JAKARTA - Koordinator Juru Bicara Badan Pemenangan Nasional (BPN) Prabowo-Sandi, mengungkapkan dalam proses Pemilu 2019 terdapat fakta pemufakatan curang yang terstruktur, sistematis, dan masif (TSM) dari hulu hingga hilir.

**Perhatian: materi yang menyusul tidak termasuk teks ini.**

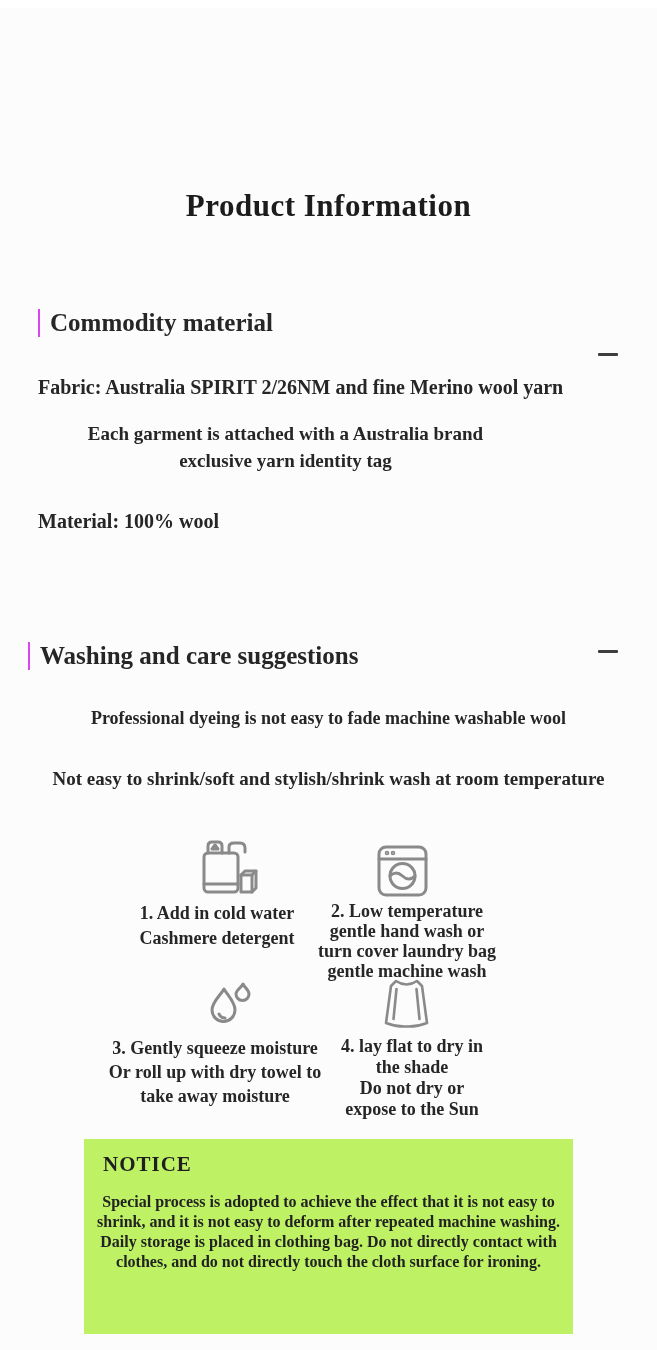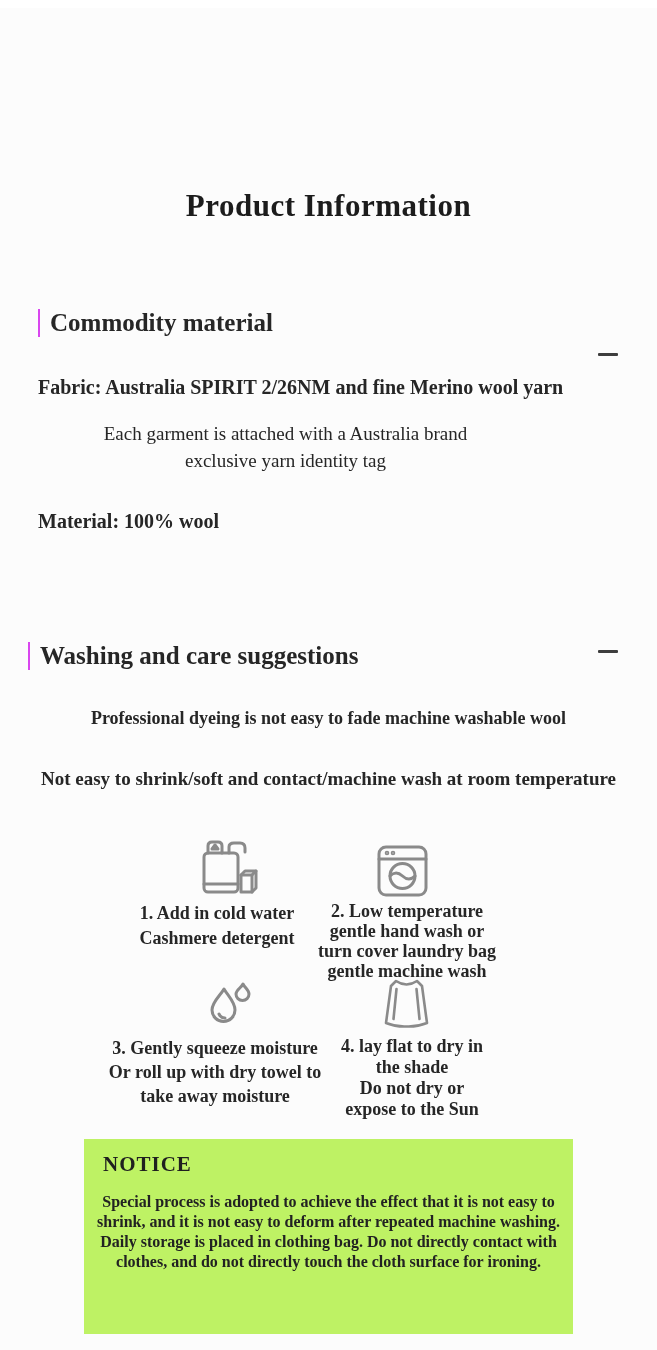--- a/index.html
+++ b/index.html
@@ -35,7 +35,7 @@
   .dash-2 { top: 642px; left: 598px; }
   .body-line { font-size: 20px; font-weight: 600; color: #262626; }
   .fabric-line   { top: 368px; left: 38px; width: 580px; }
-  .garment-note  { top: 412px; left: 0; width: 571px; text-align: center; font-size: 19px; font-weight: 400; line-height: 27px; color: #262626; }
+  .garment-note  { top: 412px; left: 0; width: 571px; text-align: center; font-size: 19px; font-weight: 700; line-height: 27px; color: #262626; }
   .material-line { top: 502px; left: 38px; }
   .care-note-1 { top: 700px; left: 0; width: 657px; text-align: center; font-size: 18px; font-weight: 600; color: #262626; }
   .care-note-2 { top: 760px; left: 0; width: 657px; text-align: center; font-size: 19px; font-weight: 600; color: #262626; }

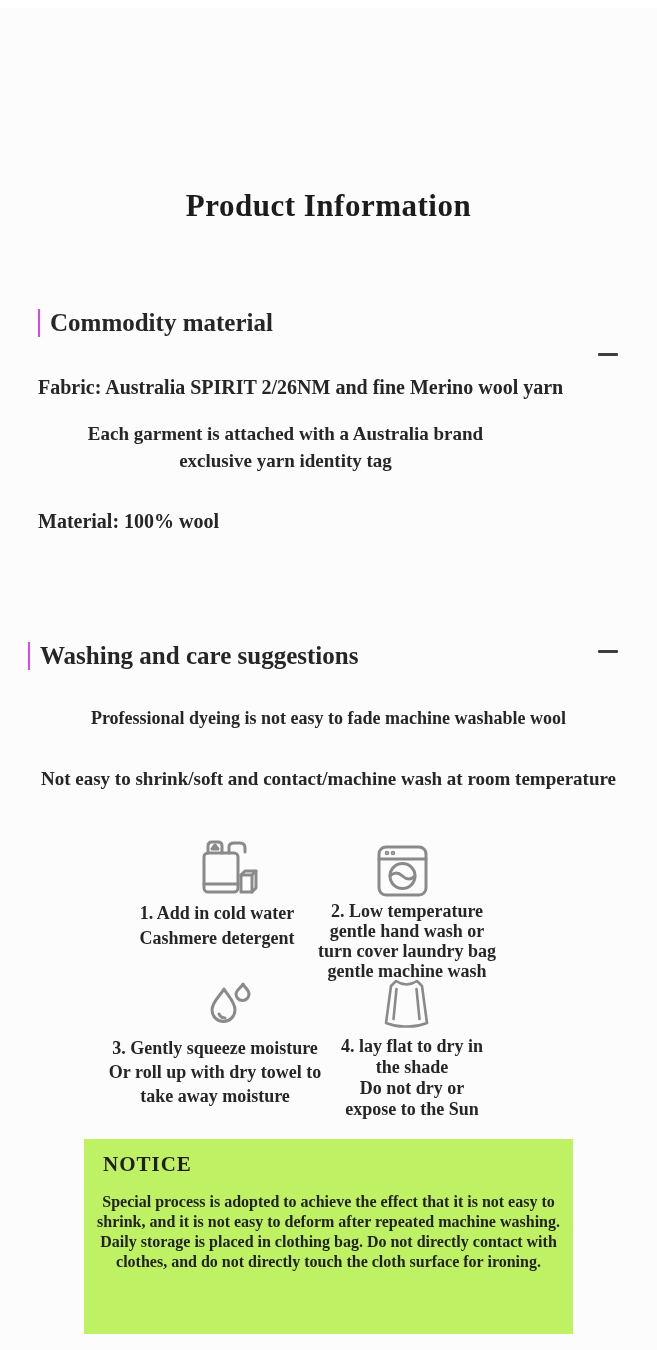--- a/index.html
+++ b/index.html
@@ -88,7 +88,7 @@
   <div class="abs dash dash-2"></div>
 
   <div class="abs care-note-1">Professional dyeing is not easy to fade machine washable wool</div>
-  <div class="abs care-note-2">Not easy to shrink/soft and contact/machine wash at room temperature</div>
+  <div class="abs care-note-2">Not easy to shrink/soft and stylish/shrink wash at room temperature</div>
 
   <div class="abs step-icon icon-detergent">
     <svg width="62" height="58" viewBox="0 0 62 58" fill="none" stroke="#8a8a8a" stroke-width="3" stroke-linecap="round" stroke-linejoin="round">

"Kami melihat ini ada permufakatan curang yang TSM mulai dari hulu sampai hilir. Kami gunakan pendekatan piramida. Piramida yang paling dasar dan kuat namanya pasal 22 huruf (e) dari konstitusi dasar. Yaitu yang mengatakan pemilu harus jurdil (jujur dan adil)," kata Dahnil dalam diskusi di Media Center Prabowo-Sandi, Jalan Sriwijaya I, Kebayoran Baru, Jakarta Selatan, Senin (24/6/2019).
Baca juga: Masyarakat Diminta Percayakan Putusan Gugatan Pilpres 2019 ke MK
Dengan demikian, lanjutnya, dasar gugatan sengketa Pilpres 2019 di Mahkamah Konstitusi (MK) yang dilakukan oleh tim hukum Prabowo-Sandi adalah pembuktian dugaan Pemilu yang tidak dilaksanakan secara jujur dan adil.